» WHAT YOU HAVE TO DO
Would you reproduce exactly the lines below from the one holding "Total | Avg. Loan Amount: 4,623,756" through the one holding "Total | Total Purchase", inclusive, and no others?

:: TASK MATERIAL ::

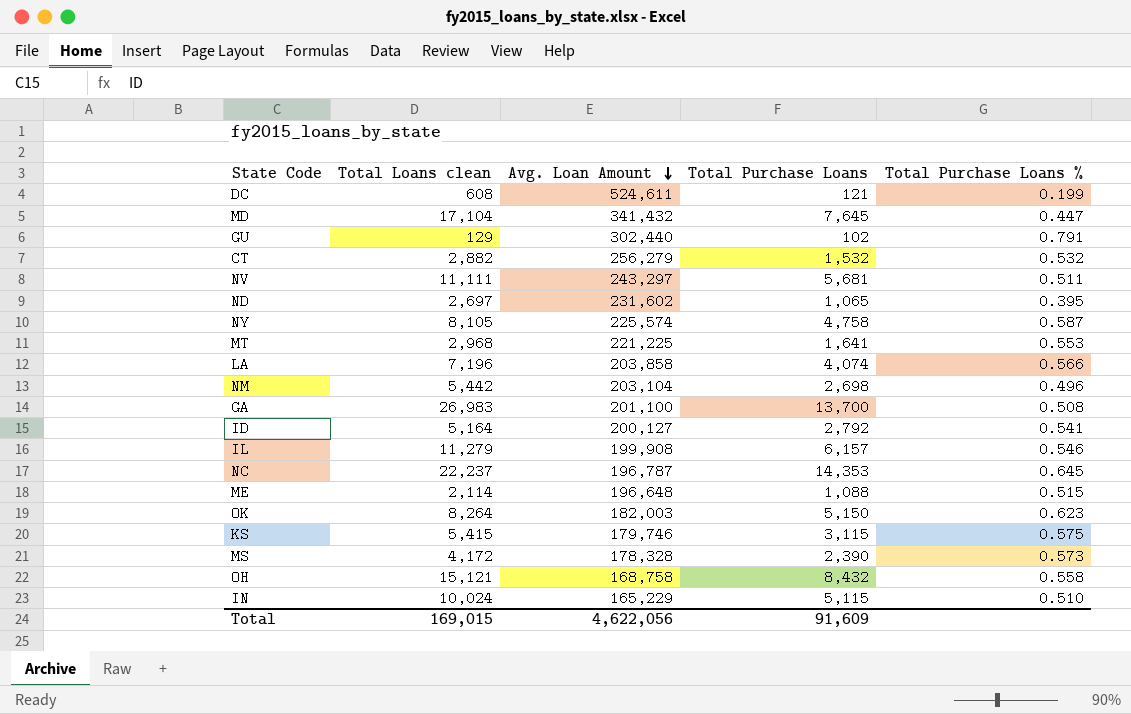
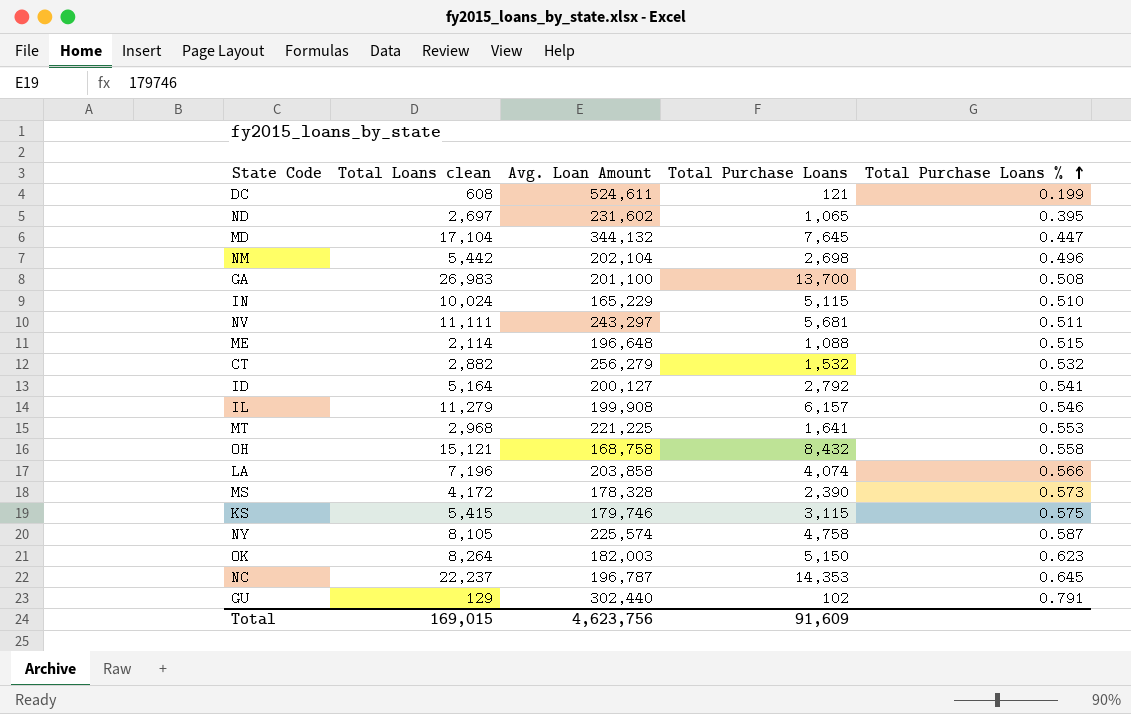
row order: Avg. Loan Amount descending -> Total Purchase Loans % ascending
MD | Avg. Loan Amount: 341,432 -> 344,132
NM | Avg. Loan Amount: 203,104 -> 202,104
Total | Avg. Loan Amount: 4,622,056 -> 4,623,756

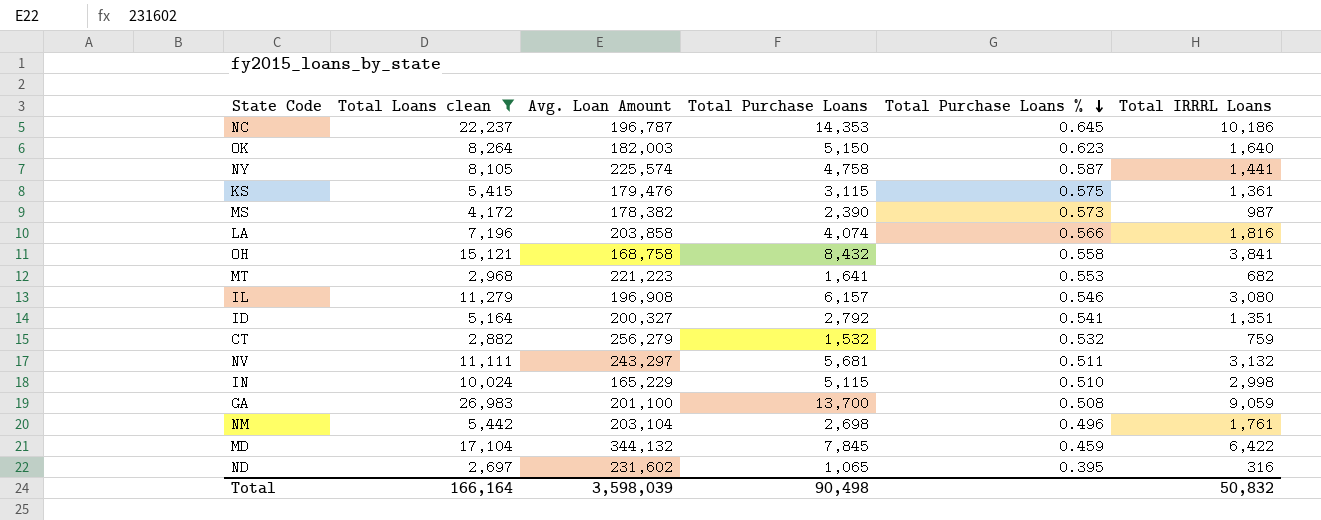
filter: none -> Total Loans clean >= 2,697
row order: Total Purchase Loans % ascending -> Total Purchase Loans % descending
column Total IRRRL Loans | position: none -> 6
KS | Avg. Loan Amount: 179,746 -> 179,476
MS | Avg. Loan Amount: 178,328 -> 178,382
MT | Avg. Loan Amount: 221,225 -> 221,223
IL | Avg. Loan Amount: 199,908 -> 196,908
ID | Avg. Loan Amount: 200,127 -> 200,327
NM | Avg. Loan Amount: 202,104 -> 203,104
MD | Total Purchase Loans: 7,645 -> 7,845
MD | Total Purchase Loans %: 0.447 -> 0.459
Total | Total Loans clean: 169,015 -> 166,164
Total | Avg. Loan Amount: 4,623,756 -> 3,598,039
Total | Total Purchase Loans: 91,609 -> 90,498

:::
:: TASK MATERIAL ::

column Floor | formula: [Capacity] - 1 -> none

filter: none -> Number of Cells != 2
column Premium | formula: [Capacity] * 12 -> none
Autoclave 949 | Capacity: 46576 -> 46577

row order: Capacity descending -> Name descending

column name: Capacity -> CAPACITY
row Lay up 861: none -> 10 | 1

:::
:: TASK MATERIAL ::

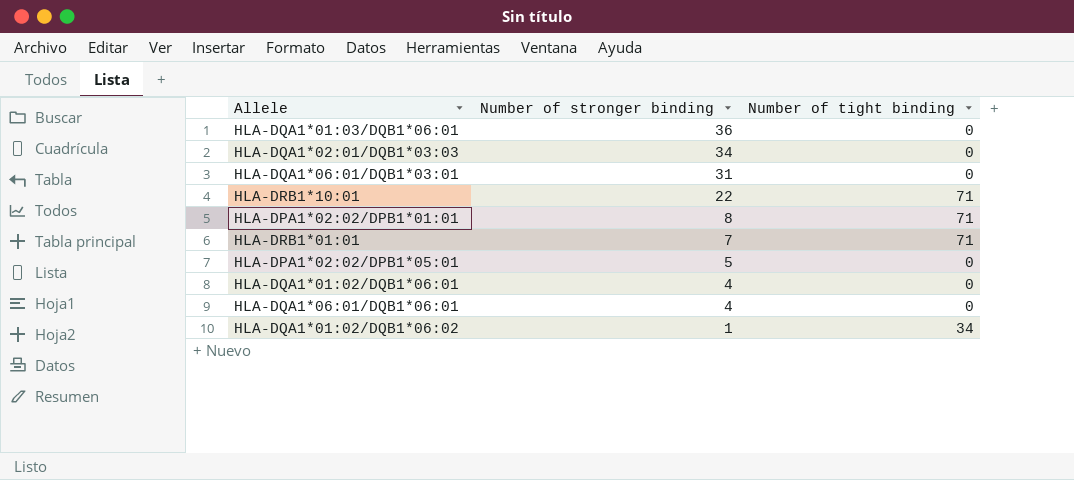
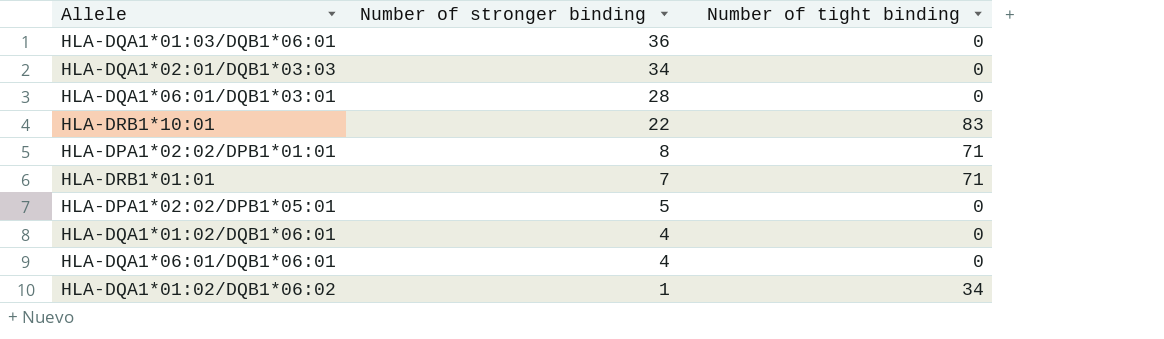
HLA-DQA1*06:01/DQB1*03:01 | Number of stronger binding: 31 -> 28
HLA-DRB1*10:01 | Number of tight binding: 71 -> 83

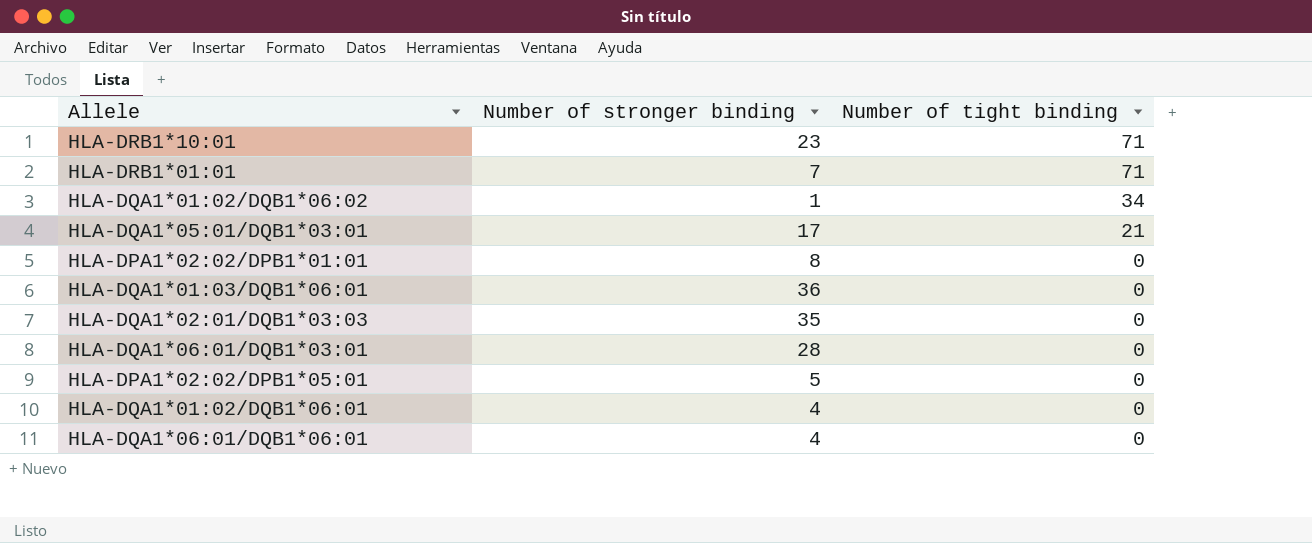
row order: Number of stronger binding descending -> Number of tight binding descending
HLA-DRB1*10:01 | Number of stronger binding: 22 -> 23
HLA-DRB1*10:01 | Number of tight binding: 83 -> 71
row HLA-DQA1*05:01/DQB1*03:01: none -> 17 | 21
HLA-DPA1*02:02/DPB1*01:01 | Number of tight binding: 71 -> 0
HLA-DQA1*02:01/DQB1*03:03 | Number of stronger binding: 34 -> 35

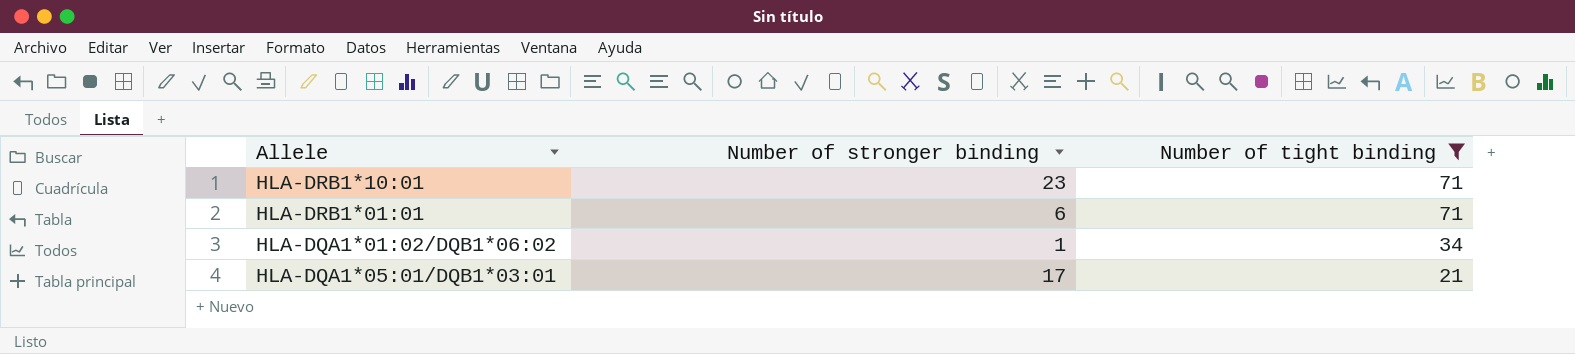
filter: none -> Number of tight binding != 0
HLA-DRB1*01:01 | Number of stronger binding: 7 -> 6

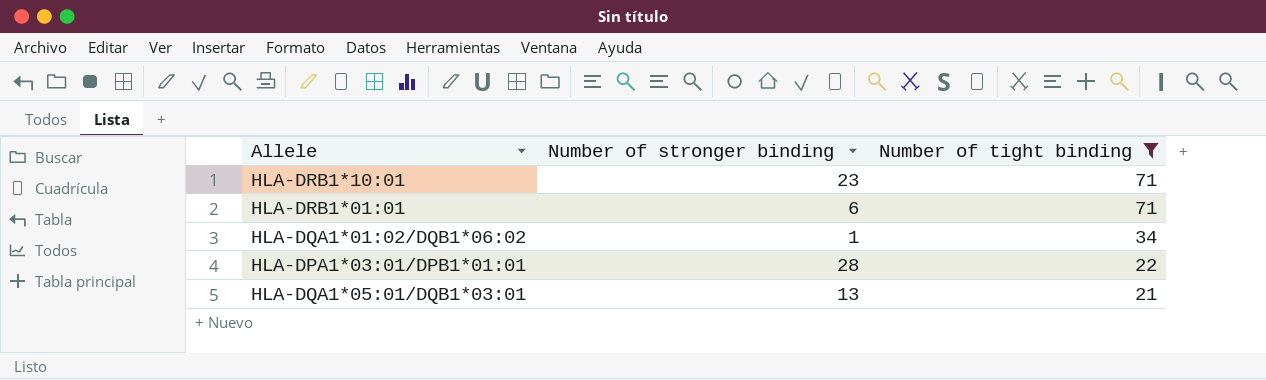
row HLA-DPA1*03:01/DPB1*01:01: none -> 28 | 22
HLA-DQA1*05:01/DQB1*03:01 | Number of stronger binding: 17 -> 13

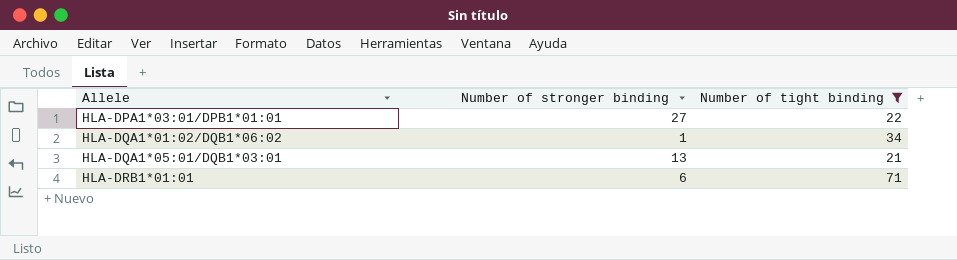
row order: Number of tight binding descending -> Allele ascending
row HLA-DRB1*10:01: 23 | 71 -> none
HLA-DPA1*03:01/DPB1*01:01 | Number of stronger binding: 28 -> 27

:::

» EXERCISE OUTPUT
Total | Avg. Loan Amount: 4,623,756 -> 3,598,039
Total | Total Purchase Loans: 91,609 -> 90,498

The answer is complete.